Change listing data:
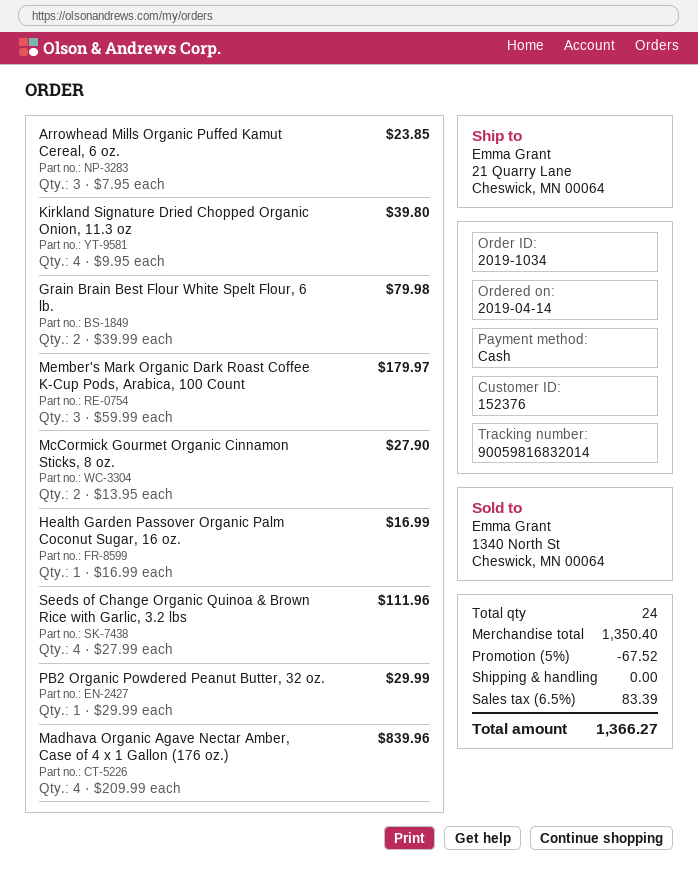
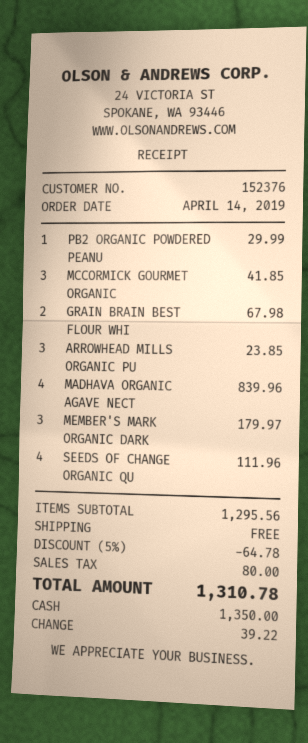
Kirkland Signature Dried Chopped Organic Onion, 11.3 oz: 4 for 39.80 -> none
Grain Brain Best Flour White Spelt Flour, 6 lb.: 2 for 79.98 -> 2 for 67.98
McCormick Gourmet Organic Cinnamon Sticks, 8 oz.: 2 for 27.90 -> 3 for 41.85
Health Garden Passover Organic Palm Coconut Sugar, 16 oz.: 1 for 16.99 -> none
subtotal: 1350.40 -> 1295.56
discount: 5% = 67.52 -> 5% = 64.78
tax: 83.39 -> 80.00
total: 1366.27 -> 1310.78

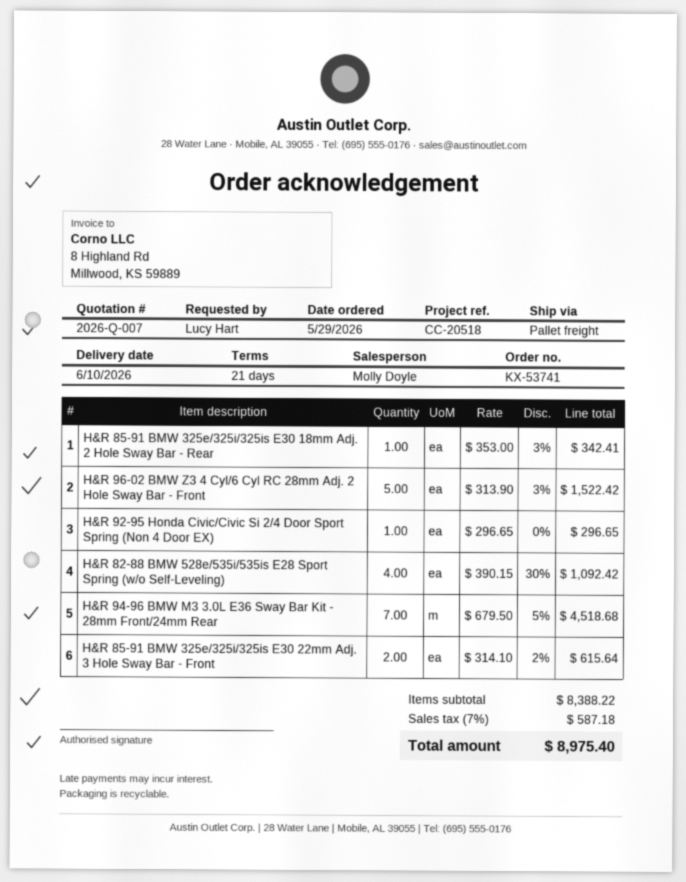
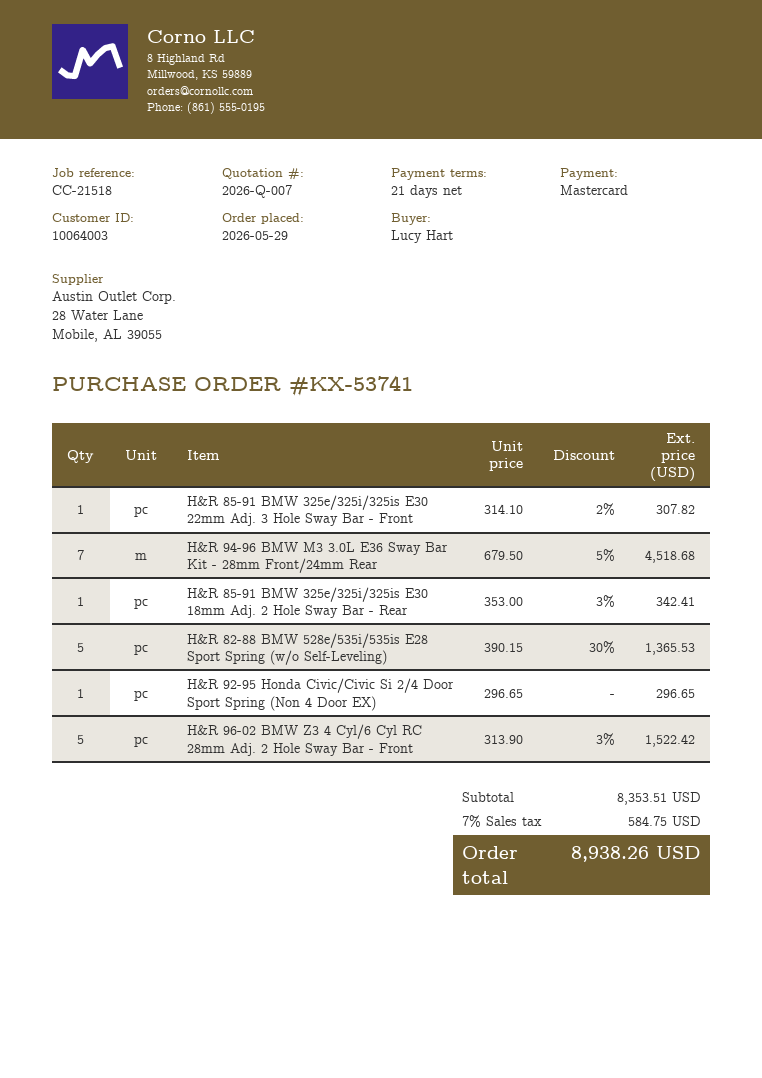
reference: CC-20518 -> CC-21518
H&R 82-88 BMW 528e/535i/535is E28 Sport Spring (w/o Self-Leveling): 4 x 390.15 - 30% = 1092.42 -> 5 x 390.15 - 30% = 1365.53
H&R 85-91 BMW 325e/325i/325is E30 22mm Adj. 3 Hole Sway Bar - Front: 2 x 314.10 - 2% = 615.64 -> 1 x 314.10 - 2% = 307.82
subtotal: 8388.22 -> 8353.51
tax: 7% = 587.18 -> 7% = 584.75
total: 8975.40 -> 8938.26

TASK DETAILS =>
Leaving the pictures aside, transcribe exactly the lines from the one containing "subtotal: 1350.40 -> 1295.56" to the final line of the entries above, both ends included.

SOLUTION TO THIS TASK =>
subtotal: 1350.40 -> 1295.56
discount: 5% = 67.52 -> 5% = 64.78
tax: 83.39 -> 80.00
total: 1366.27 -> 1310.78

reference: CC-20518 -> CC-21518
H&R 82-88 BMW 528e/535i/535is E28 Sport Spring (w/o Self-Leveling): 4 x 390.15 - 30% = 1092.42 -> 5 x 390.15 - 30% = 1365.53
H&R 85-91 BMW 325e/325i/325is E30 22mm Adj. 3 Hole Sway Bar - Front: 2 x 314.10 - 2% = 615.64 -> 1 x 314.10 - 2% = 307.82
subtotal: 8388.22 -> 8353.51
tax: 7% = 587.18 -> 7% = 584.75
total: 8975.40 -> 8938.26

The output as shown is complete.